Annabell yutkundu ve düşündü. "Bilmem, belki gelir"

XX

Akşam yemeğinden dönerken yönünü değiştirip Prens'in odasına ilerledi. Muhtemelen meşguldu fakat onu gerçekten görmek istiyordu.

Kapının önüne geldiğinde oradaki muhafızların onu geri çevireceğini biliyordu. "Harold lütfen odana dön"

"Onu görmek istiyorum, Prens benim vaftiz babam! Geri çekilin" vücudu ne kadar ufak olsa da göğsünü kabartarak konuşması muhafızları güldürmüştü. "Odana dön ufaklık"

Harry'nin gözleri dolarken koridordan koşarak ayrılmıştı. Odasına giderken beklemediği bir anda birine çarpınca yutkunup başını karşısındaki kişiye kaldırdı. "Harold?" Karşısındaki kişinin prens olduğunu görünce Harry hemen başını utaçla eğdi ve özür dileyip kızarmadan önce odasına sakince yürüdü.

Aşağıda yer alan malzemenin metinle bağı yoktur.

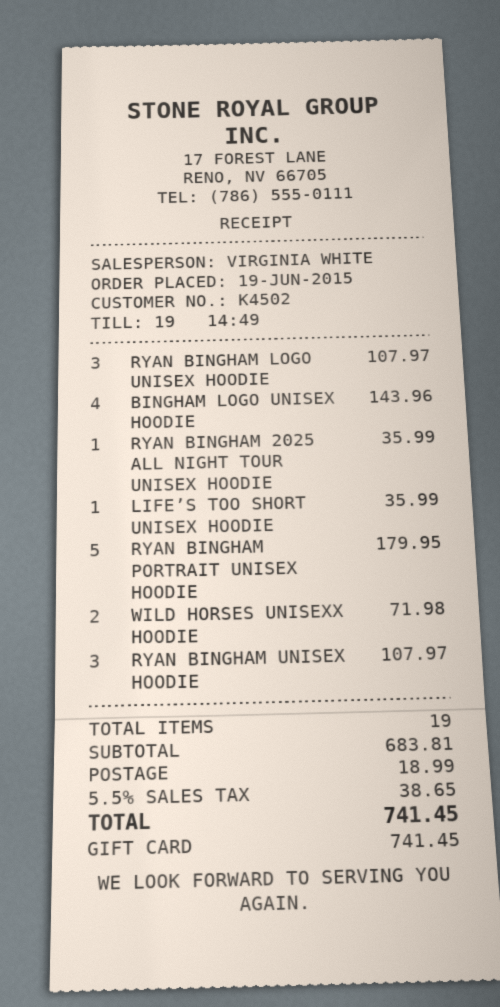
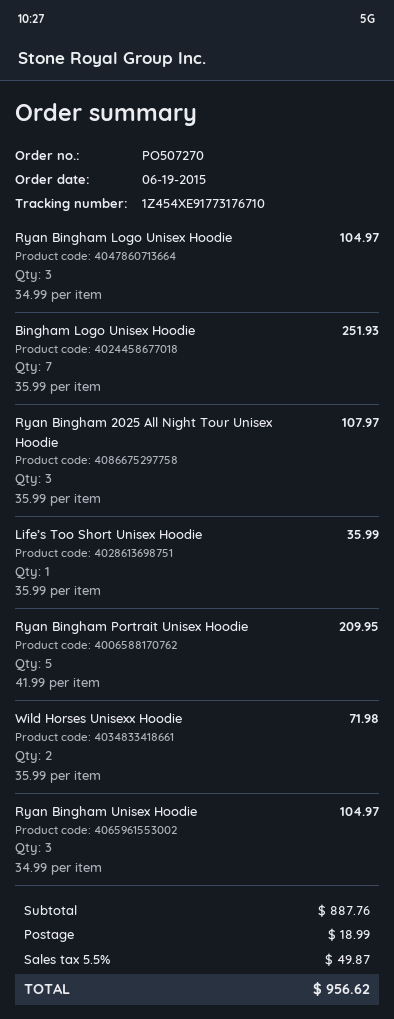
RYAN BINGHAM LOGO UNISEX HOODIE: 3 for 107.97 -> 3 for 104.97
BINGHAM LOGO UNISEX HOODIE: 4 for 143.96 -> 7 for 251.93
RYAN BINGHAM 2025 ALL NIGHT TOUR UNISEX HOODIE: 1 for 35.99 -> 3 for 107.97
RYAN BINGHAM PORTRAIT UNISEX HOODIE: 5 for 179.95 -> 5 for 209.95
RYAN BINGHAM UNISEX HOODIE: 3 for 107.97 -> 3 for 104.97
subtotal: 683.81 -> 887.76
tax: 5.5% = 38.65 -> 5.5% = 49.87
total: 741.45 -> 956.62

Sabah yağmurun durduğunu görünce kahvaltıdan önce oklarını alıp dışarı çıkmıştı. Çantasını sırtından aşşağıya indirip ilk önce ellerinin zarar görmemesi için eldivenleri giydi. Daha sonra okunu ve yayını çıkarttı. Biraz uzağında duran hedef tahtasına hedef almadan önce elinde tuttuğu yayı gerdi ve oku hedefe doğru gönderdi.

Ok tahtaya saplandığında gülümsedi ve bir yenisini alıp yaya yerleştirdi.

Annabell'in sesini duyduğunda gülümsedi ve duraksayıp selam verdi.

Tekrar hedef tahtasına odaklandı. Harry oku atmadan önce sırtında keskin bir acı hissetti ve sonra Annabell'in çığlıkları duyuldu.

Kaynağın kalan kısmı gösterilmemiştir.